I think you're confused by the nomenclature, because "elastic" and "inelastic" aren't your only two options --- there's a middle ground where most real collisions live, which is called "partially elastic" or "partially inelastic" depending on your mood.
An elastic collision is defined as a collision where the total kinetic energy of the interacting objects is the same before and after the collision. When you have two objects that collide, you can measure or compute the total kinetic energy before and after the collision; if the energy is conserved, you say "that was an elastic collision" just because "in this collision the total kinetic energy was a constant" has too many syllables. A completely elastic collision is a special case.
A completely inelastic collision is the other extreme of the special case, where the two objects end the interaction with zero momentum relative to each other. This represents the maximum energy that can be lost, because there's a reference frame where the final state of the system is at rest. Completely inelastic collisions are relatively easy to produce by making your projectiles stick together, as you point out in your question.
Real collisions generally live in the middle. You're right that a real collision makes sounds and generates heat, and that this energy comes from the initial kinetic energy of the system. However if the energy that's lost is a small fraction of the total initial energy, then we can say that the collision was approximately elastic, which makes the analysis easier.

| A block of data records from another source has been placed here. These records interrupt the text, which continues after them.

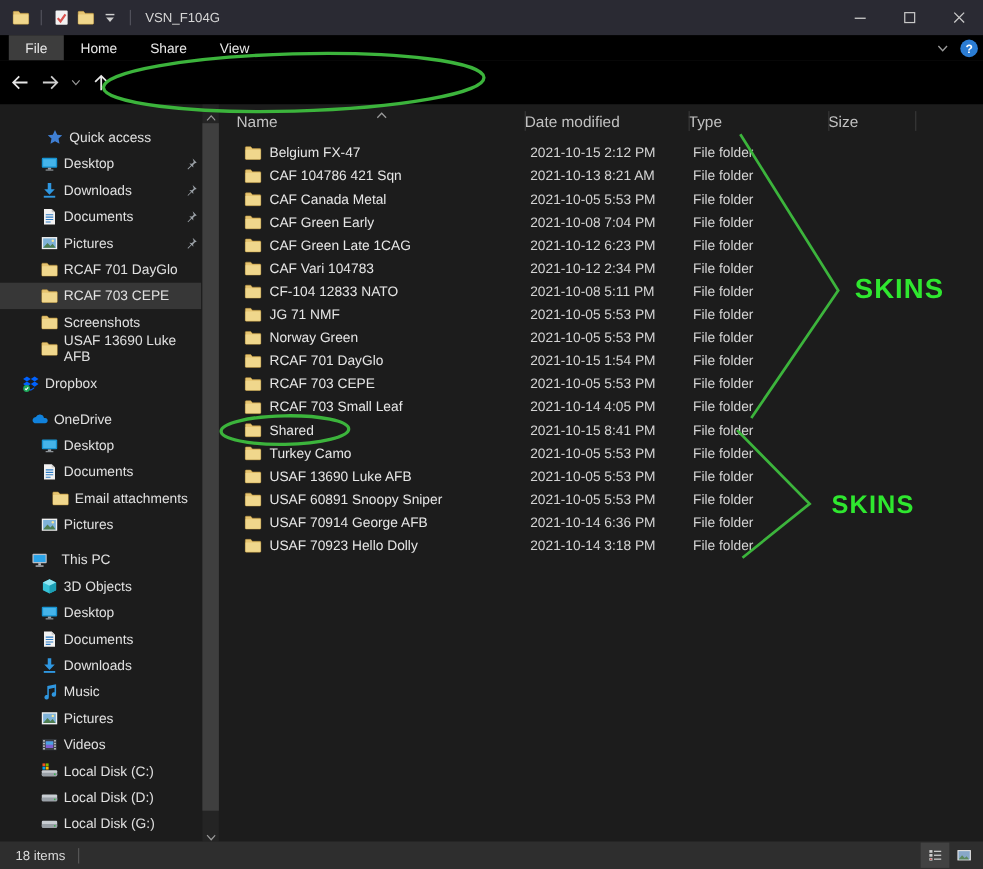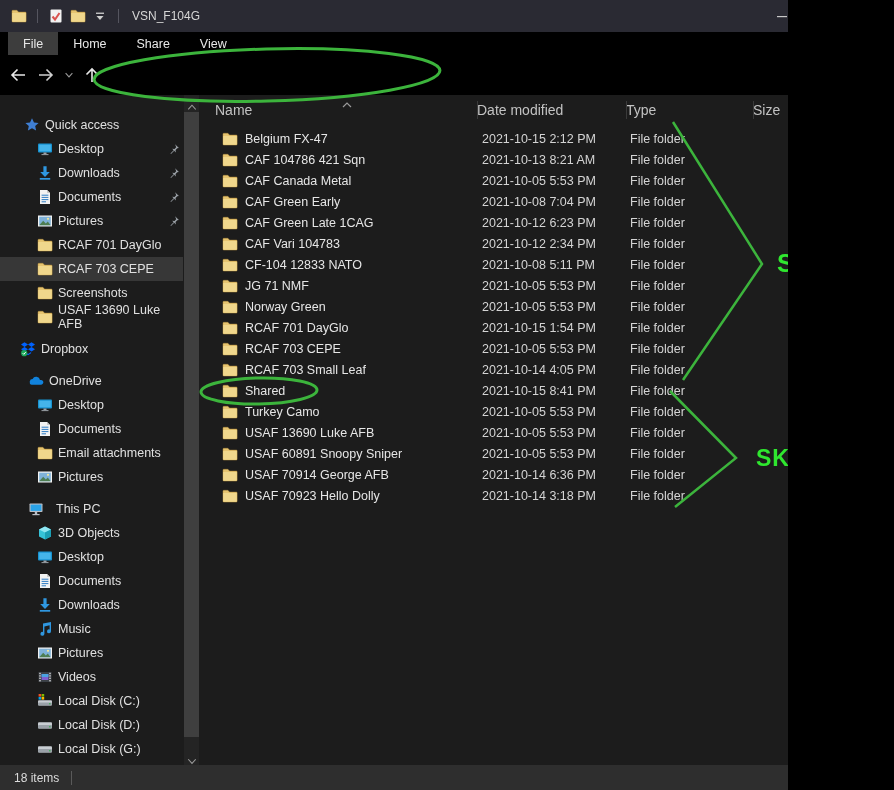--- a/index.html
+++ b/index.html
@@ -6,7 +6,7 @@
   html,body { background:#000; }
   body { font-family:"Liberation Sans", sans-serif; }
   #window {
-    position:relative; width:788px; height:790px; background:#1c1c1c;
+    position:relative; width:894px; height:790px; background:#1c1c1c;
     overflow:hidden; color:#e2e2e2; font-size:12.5px;
   }
   

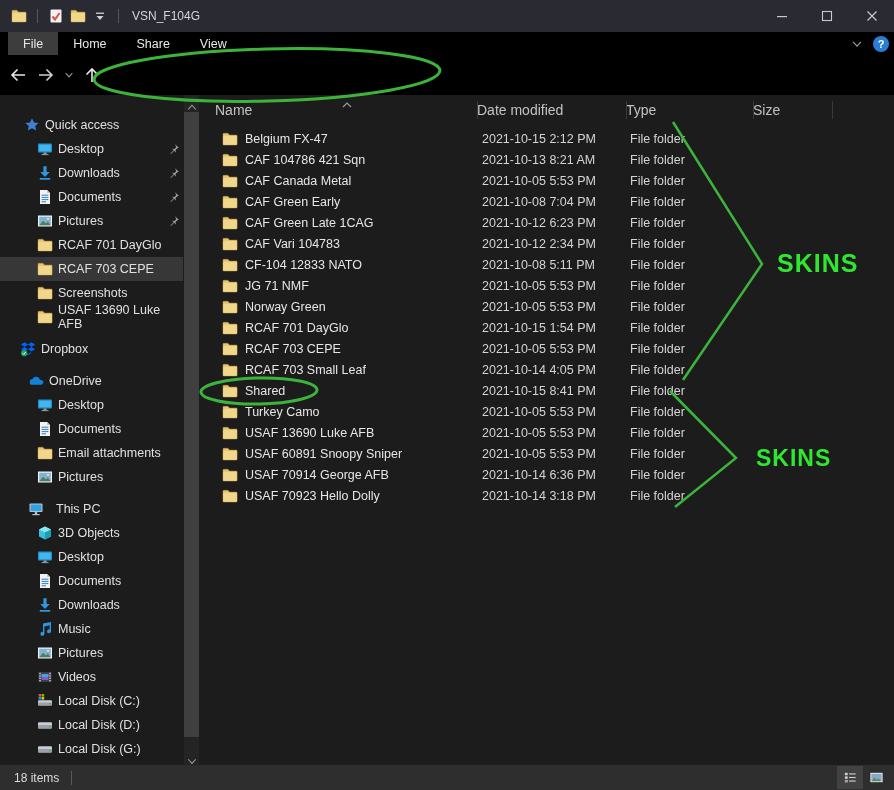--- a/index.html
+++ b/index.html
@@ -204,7 +204,7 @@
   <div class="main">
     <div class="sidebar">
       <div class="side-list" id="side-list">
-          <div class="side-row" style="padding-left: 24px; align-items: center;">
+          <div class="side-row" style="padding-left: 42px; align-items: center;">
             <span class="icn" style="width: 16px; height: 16px; flex: 0 0 16px;"><svg viewBox="0 0 16 16">
                 <path d="M8 1.2l2 4.2 4.6.5-3.4 3.1.9 4.6L8 11.3l-4.1 2.3.9-4.6L1.4 5.9 6 5.4z" fill="#3f7fd4"></path>
               </svg></span>

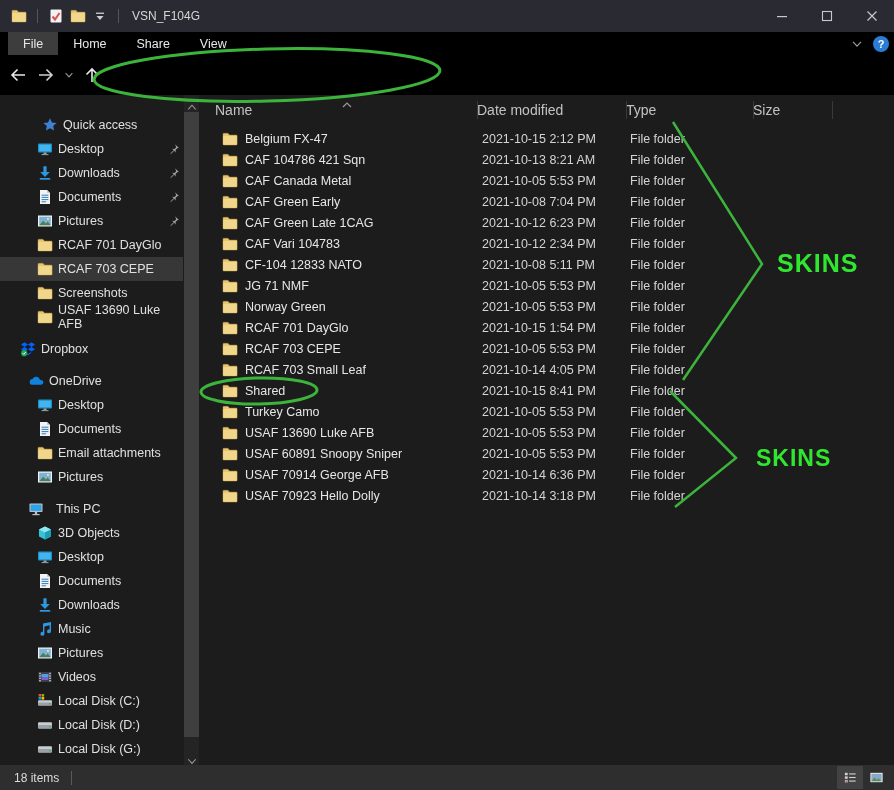--- a/index.html
+++ b/index.html
@@ -330,7 +330,7 @@
               </svg></span>
             <span>Documents</span>
           </div>
-          <div class="side-row" style="padding-left: 37px;">
+          <div class="side-row" style="padding-left: 37px; margin-left: 10px;">
             <span class="icn" style="width: 16px; height: 16px; flex: 0 0 16px;"><svg viewBox="0 0 16 16">
                 <path d="M1 3c0-.4.3-.7.7-.7h4.2l1.6 1.8h7c.3 0 .6.3.6.7v8.5c0 .4-.3.7-.7.7H1.7c-.4 0-.7-.3-.7-.7z" fill="#e6c470" stroke="#b8923f" stroke-width=".5"></path>
                 <path d="M1.2 5.1h13.6v8.1c0 .3-.2.5-.5.5H1.7c-.3 0-.5-.2-.5-.5z" fill="#f0d78c"></path>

In quantum-mechanical systems that don't have any internal degrees of freedom, it's possible to have a completely elastic collision. But macroscopic collisions always lose some, perhaps negligible, amount of energy.
(Sometimes you even hear about "super-elastic" collisions. These are collisions where some internal energy source is converted to kinetic energy. For instance, a gun is fired by striking the ammunition so that the gunpowder ignites and the bullet is propelled from the barrel; the collision between the moving part of the trigger mechanism and the bullet at rest is super-elastic, because there's more kinetic energy after the gun is fired than before.)